You can simply perform this operation with a Group By operation.

var items = aListBox.Items.Select(x => /* Split Code Here and Take Element 1 */).GroupBy(x => x);

foreach(var set in items)
{
     Console.WriteLine(set.Key + " appeared " + set.Count() + " times.");
}


Basically, you are trying to do this by iterating once, and that is not really going to work, you are going to have to iterate twice, otherwise you will wind up doing an output every time you loop in the foreach, and even if your accurate you are going to be outputting a new line each time. If you need to really use a List instead of a keyed dictionary or hashtable which would be idea for this (key = number, value = count), then you need to build the list first, then summarize the list. You can either use LINQ Group By (which is a bit terse), or create a function that does something similar to what you already have. If you are trying to learn concepts, look at the code below, it could be more condensed but this should be fairly easy to read.

List<string> partList = new List<string>();
List<string> displayedNumbers = new List<int>();

// Build the original list first.
foreach (var item in aListBox.Items)
{
    // Creates a string of the items in the ListBox.
    var newItems = item.ToString();

    // Replaces any multiple spaces (tabs) with a single space.
    newItems = Regex.Replace(newItems, @"\s+", " ");

    // Splits each line by spaces.
    var eachItem = newItems.Split(' ');

    partList.Add(eachItem[1]);
}

// Now run through that list and count how many times the same number occurs.
// You will need two loops for this since your list is a single dimension collection.
foreach(var number in partList)
{
  var innerList = partList;


  // set this to zero because we are going to find at least 1 duplicate.
  var count = 0;

  foreach(var additionalNumber in innerList)
  {
    if(additionalNumber == number)
     {
       // If we find anymore increase the count each time.
       count += 1;
     }
  }  

   // Now we have the full count of duplicates of the outer number in the list.
   // If it has NOT been displayed, display it.
   if(!displayedNumbers.Contains(number))
    { 
      sw.WriteLine(partList + ": " + count);
      displayedNumbers.Add(number);
    }

}


Use a hash table instead ofa list.

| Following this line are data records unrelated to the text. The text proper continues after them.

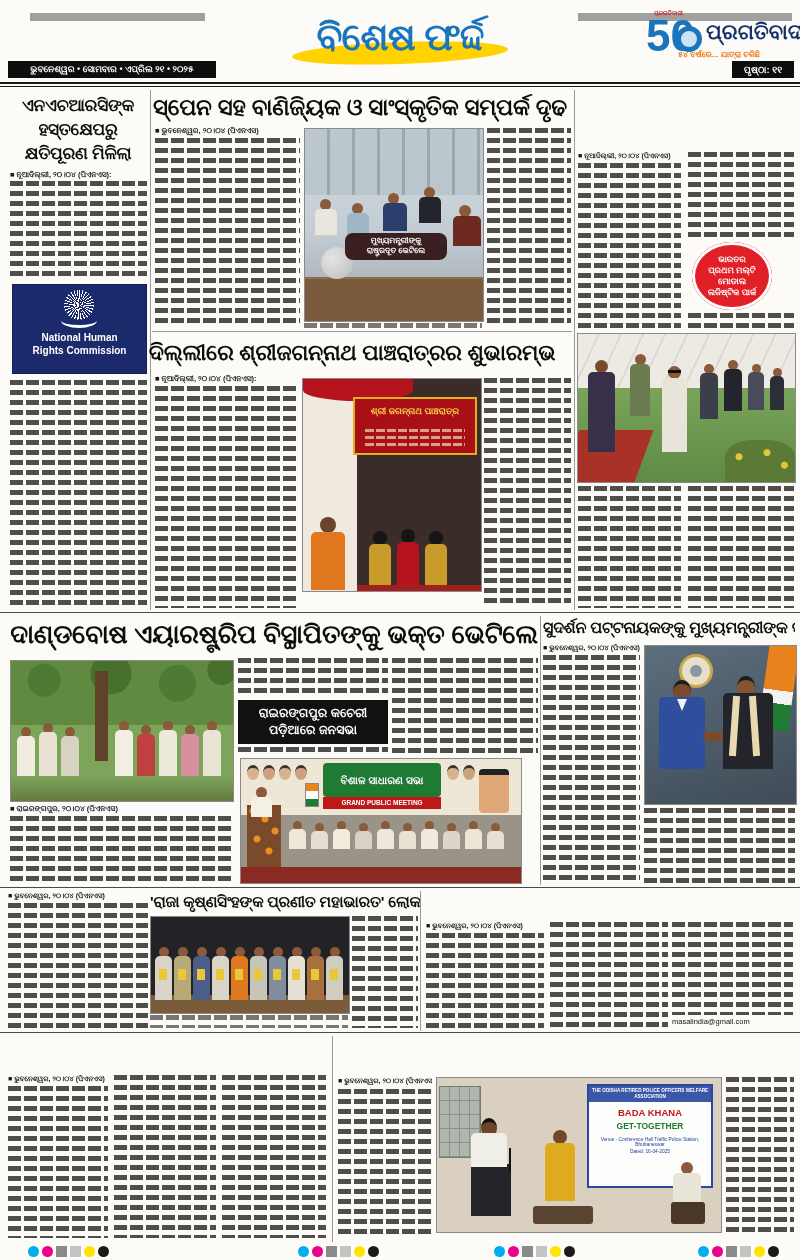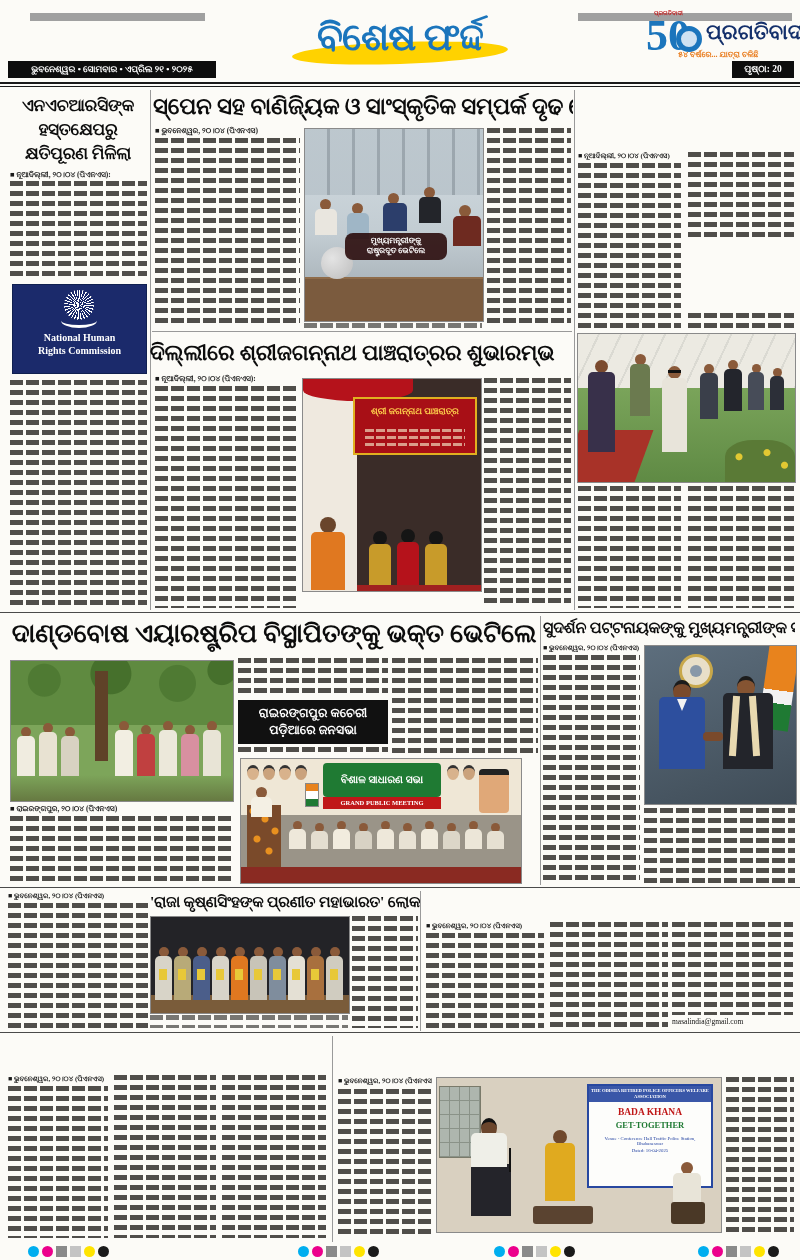"ବିଶେଷ ଫର୍ଦ୍ଦ" #page { font-family: Liberation Serif, serif -> Liberation Sans, sans-serif }
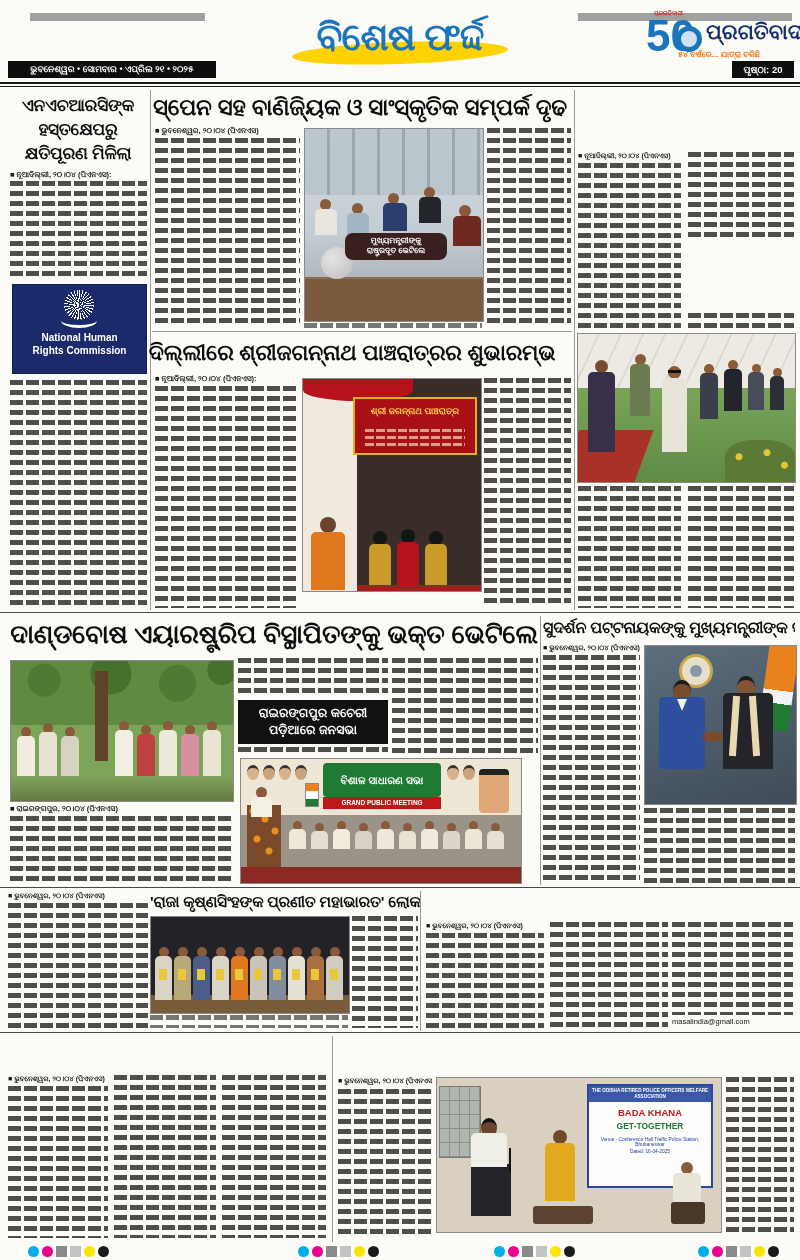"ପୃଷ୍ଠା: 20" div.abs { text: 20 -> ୧୧ }
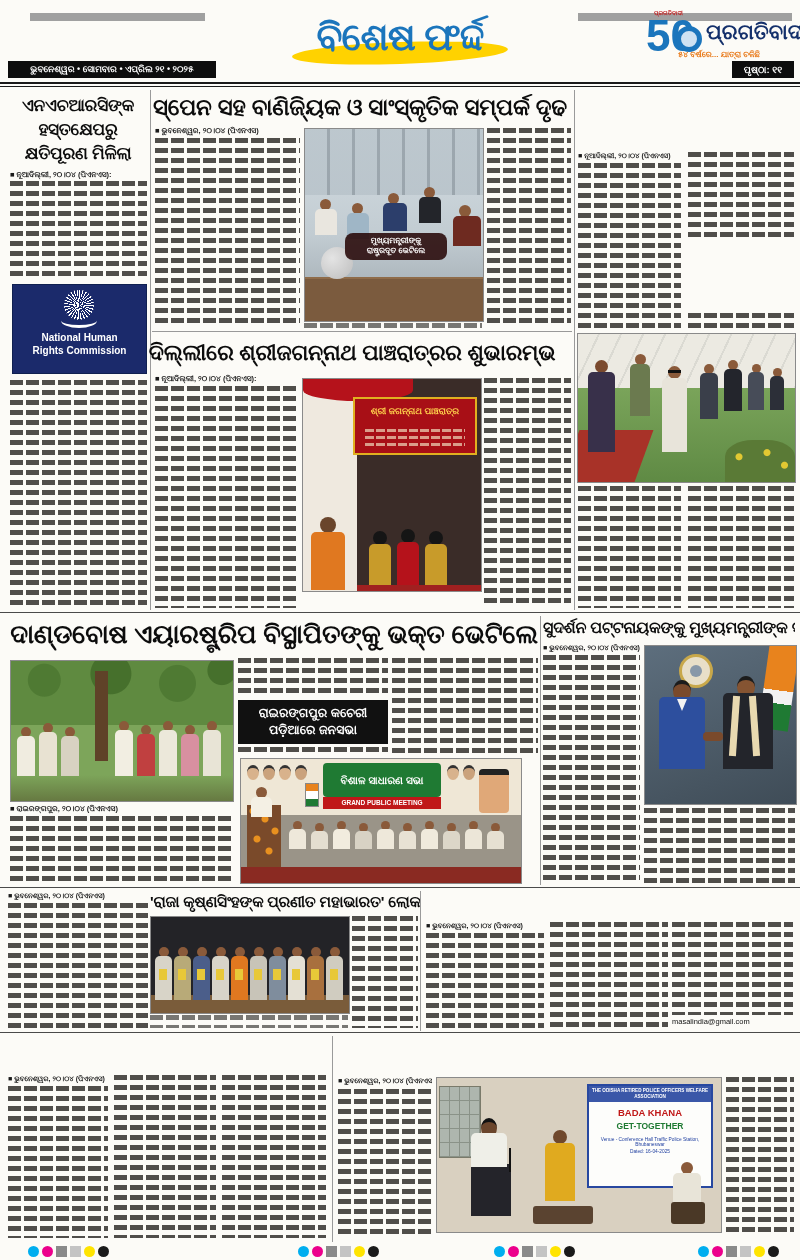"ଭାରତର" div.abs { html: none -> <div> <span>ଭାରତର</span> <span>ପ୍ରଥମ ମଲ୍ଟି</span> <span>ମୋଡାଲ</span> <span>ଲଜିଷ୍ଟିକ ପାର୍କ</span> </div> }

You can save the key as 128590,... and the value the number of times it has occurred. Before you insert the new value check if it is already present in the hashtable by using the Contains operation and if it is increment the value.

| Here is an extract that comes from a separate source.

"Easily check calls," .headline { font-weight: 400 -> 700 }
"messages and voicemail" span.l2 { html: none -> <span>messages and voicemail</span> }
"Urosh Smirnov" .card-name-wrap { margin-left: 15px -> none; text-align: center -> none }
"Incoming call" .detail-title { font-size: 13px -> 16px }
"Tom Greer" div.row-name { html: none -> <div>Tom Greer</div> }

I think the biggest problem is getting from raw lines of your text field to individual values. My guess is this is a tab-delimited file with a known constant number of columns, in which case you could use String.Split() to separate the sub-strings. Once you have the strings separated, you can count the instances of the proper column pretty easily with a little LINQ. Given a list or collection of your file's lines:

var histogram = myListOfLines
    //Split each string along spaces or tabs, and discard any zero-length strings
    //caused by multiple adjacent delimiters.
   .Select(s=>s.Split(new[]{'\t',' '}, StringSplitOptions.RemoveEmptyEntries))
    //Optional; turn the array of strings produced by Split() into an anonymous type
   .Select(a=>new{Col1=a[0], Col2=a[1], Col3=a[2], Col4=a[3], Col5=a[4]})
    //Group based on the values of the second column.
   .GroupBy(x=>x.Col2)
    //Then, out of the grouped collection, get the count for each unique value of Col2.